Work order |
In the entries that follow, repeat exactly the lines from the one that has "html: <div> <div>Torso</div>" through the one that has "font-size: 20px ->", but omit pictures.

Source records |
☆ ☆ ☆ ☆ ☆ ☆ ☆

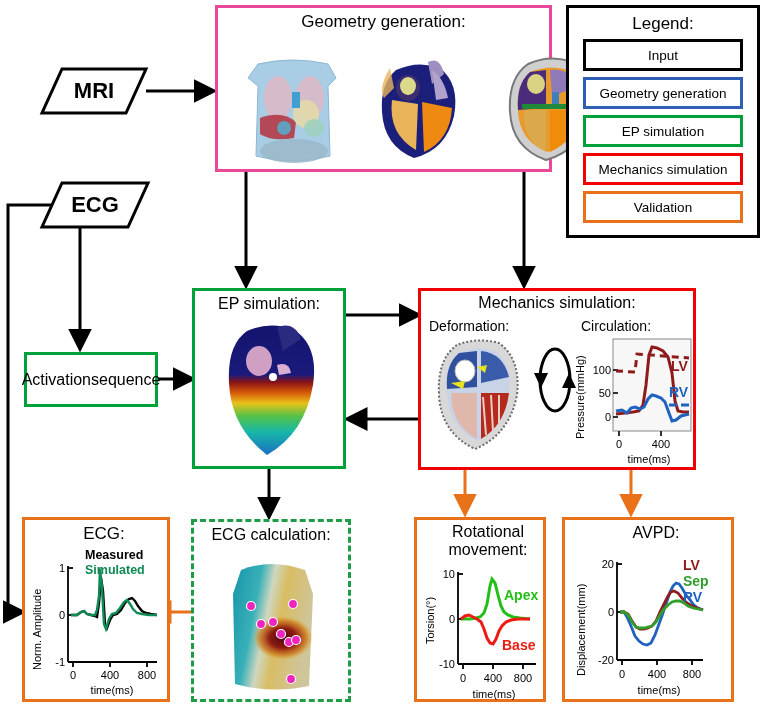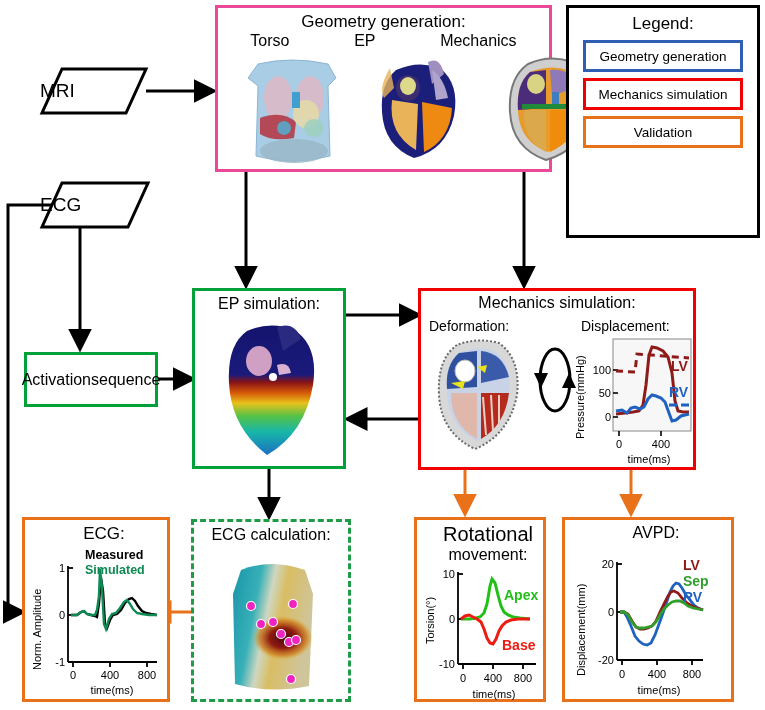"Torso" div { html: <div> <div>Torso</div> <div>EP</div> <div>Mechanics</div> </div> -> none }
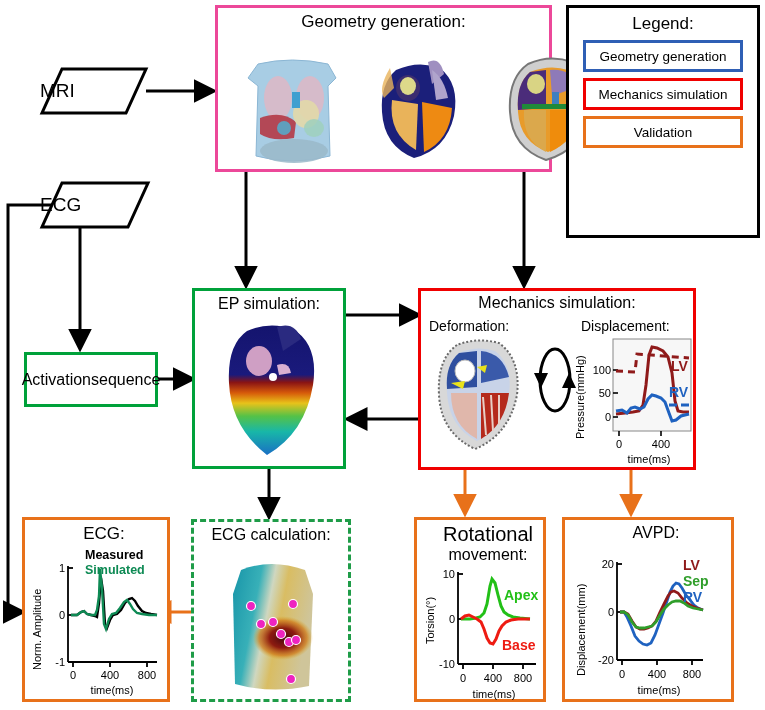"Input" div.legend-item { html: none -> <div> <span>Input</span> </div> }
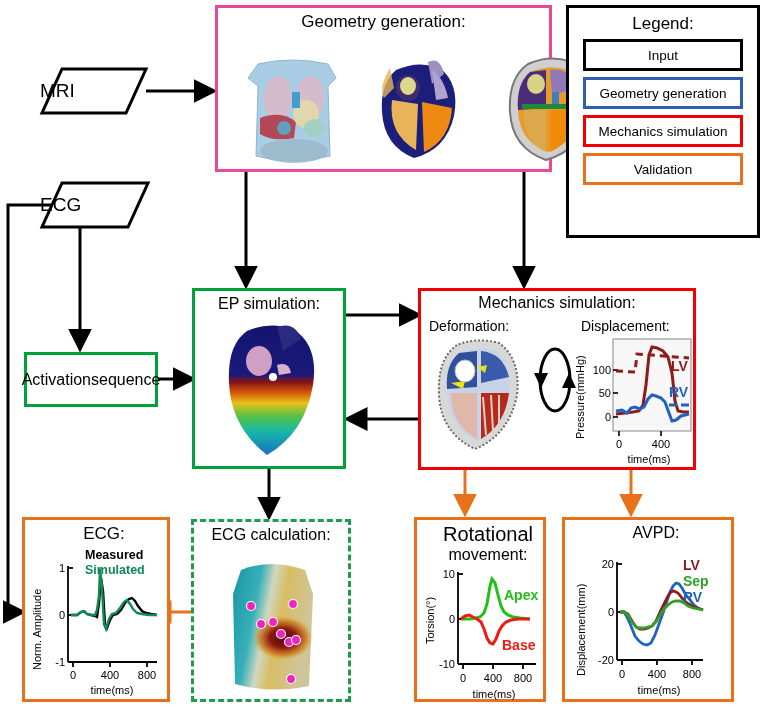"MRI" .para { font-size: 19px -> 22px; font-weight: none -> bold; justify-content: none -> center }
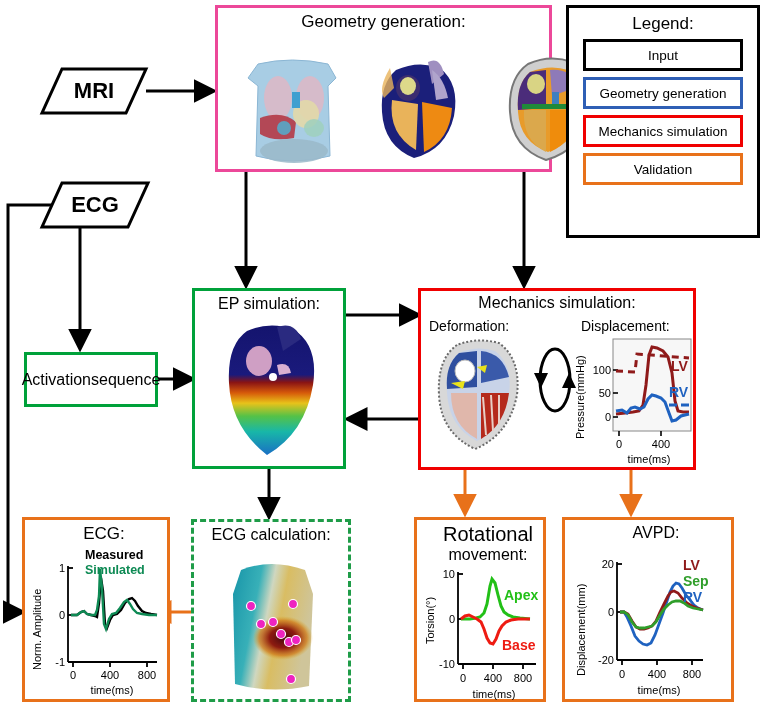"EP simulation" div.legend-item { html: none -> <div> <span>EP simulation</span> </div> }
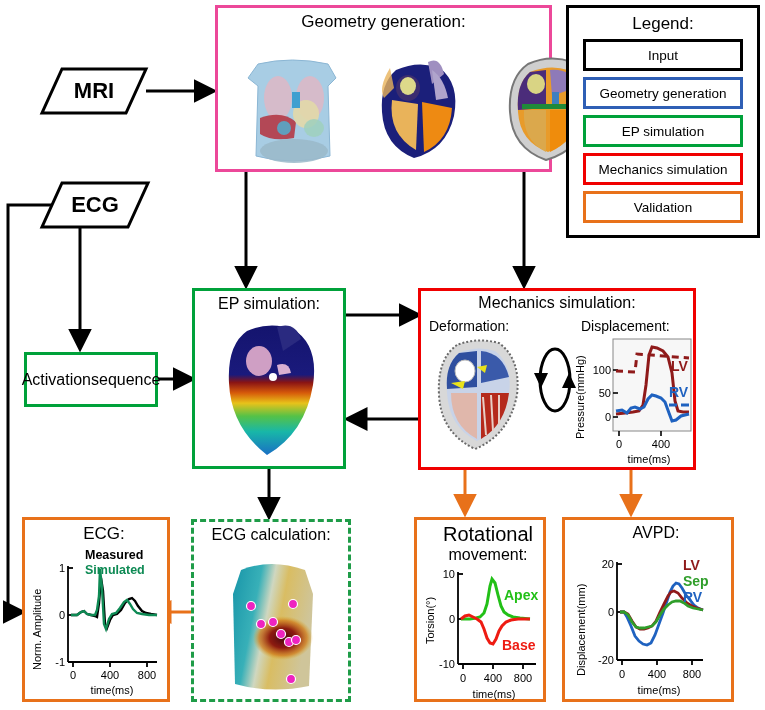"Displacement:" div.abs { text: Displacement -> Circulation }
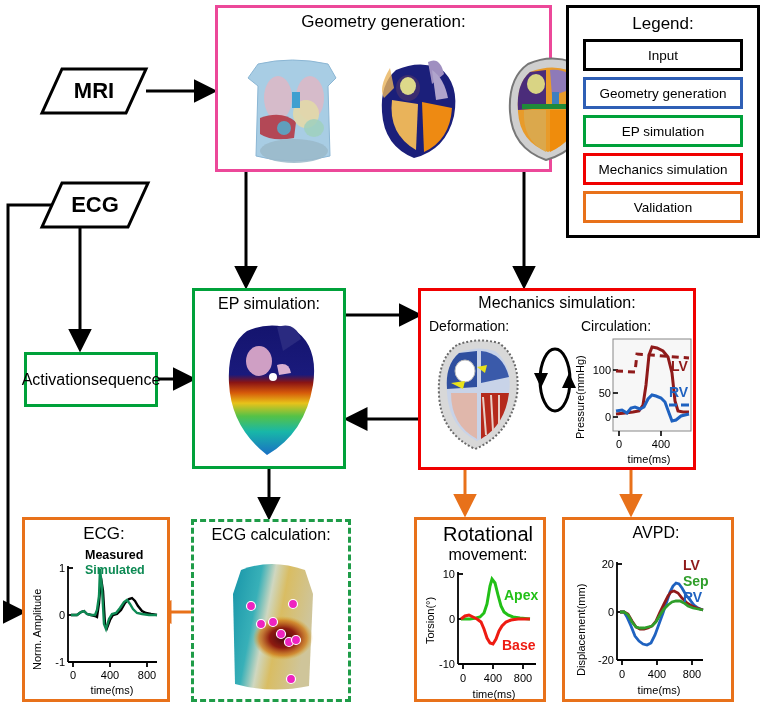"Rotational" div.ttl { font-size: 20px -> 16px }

☆ ☆ ☆ ☆ ☆ ☆ ☆

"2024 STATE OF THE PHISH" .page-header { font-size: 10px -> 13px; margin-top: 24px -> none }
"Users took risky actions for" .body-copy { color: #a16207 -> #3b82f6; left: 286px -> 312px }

☆ ☆ ☆ ☆ ☆ ☆ ☆

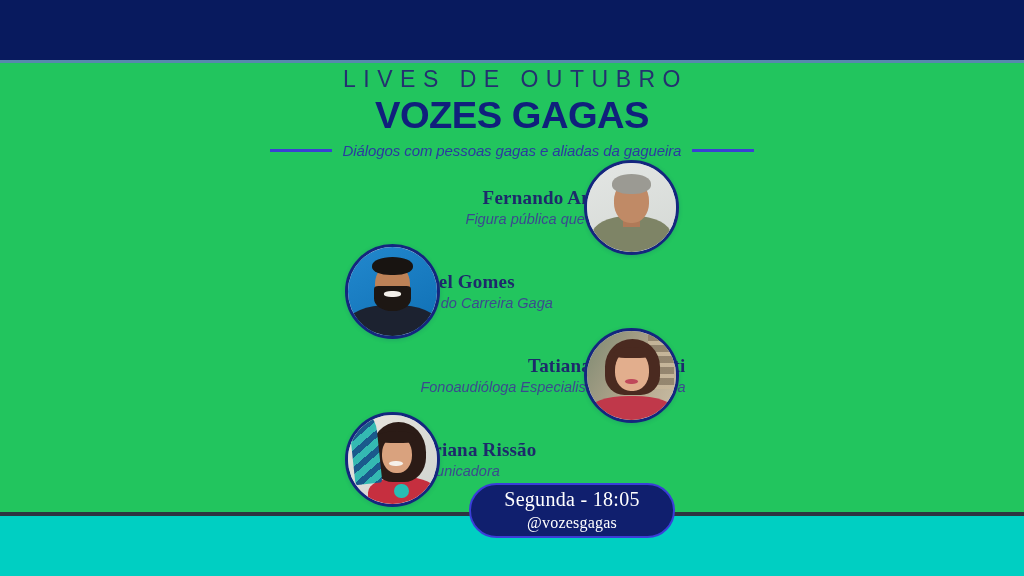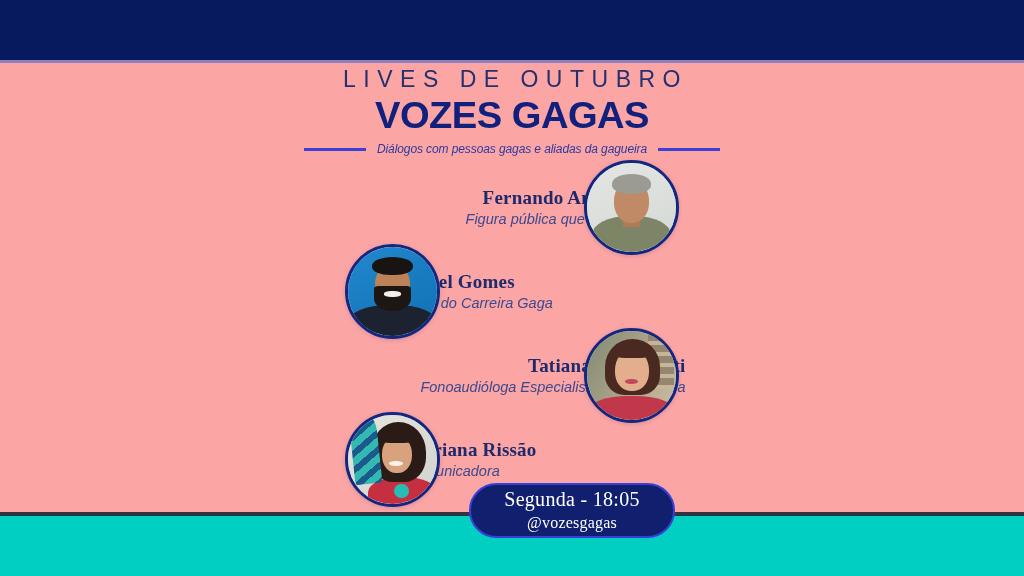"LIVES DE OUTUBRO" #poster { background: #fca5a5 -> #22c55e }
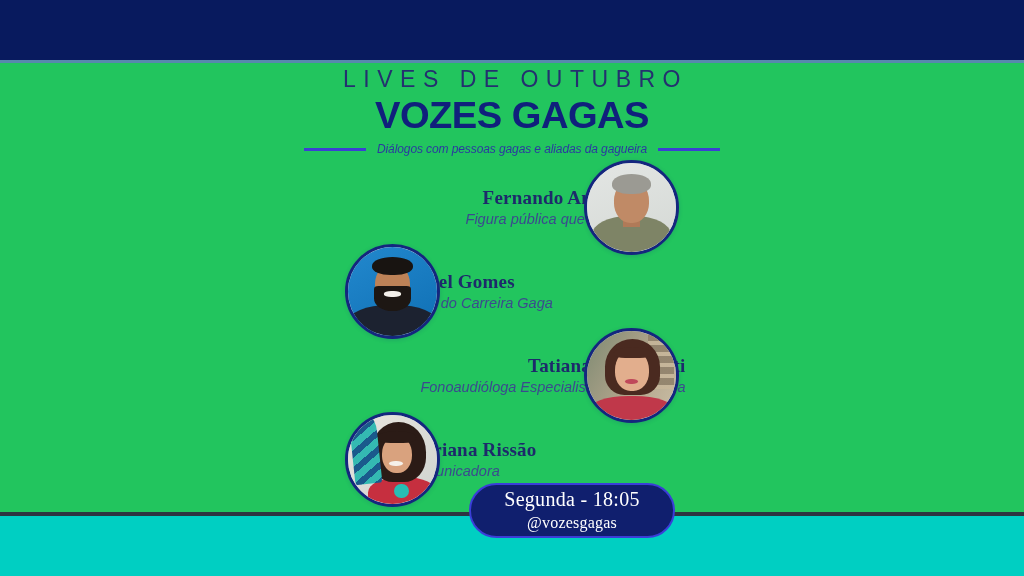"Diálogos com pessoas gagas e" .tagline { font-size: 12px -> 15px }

☆ ☆ ☆ ☆ ☆ ☆ ☆

Solution for this task |
"Torso" div { html: <div> <div>Torso</div> <div>EP</div> <div>Mechanics</div> </div> -> none }
"Input" div.legend-item { html: none -> <div> <span>Input</span> </div> }
"MRI" .para { font-size: 19px -> 22px; font-weight: none -> bold; justify-content: none -> center }
"EP simulation" div.legend-item { html: none -> <div> <span>EP simulation</span> </div> }
"Displacement:" div.abs { text: Displacement -> Circulation }
"Rotational" div.ttl { font-size: 20px -> 16px }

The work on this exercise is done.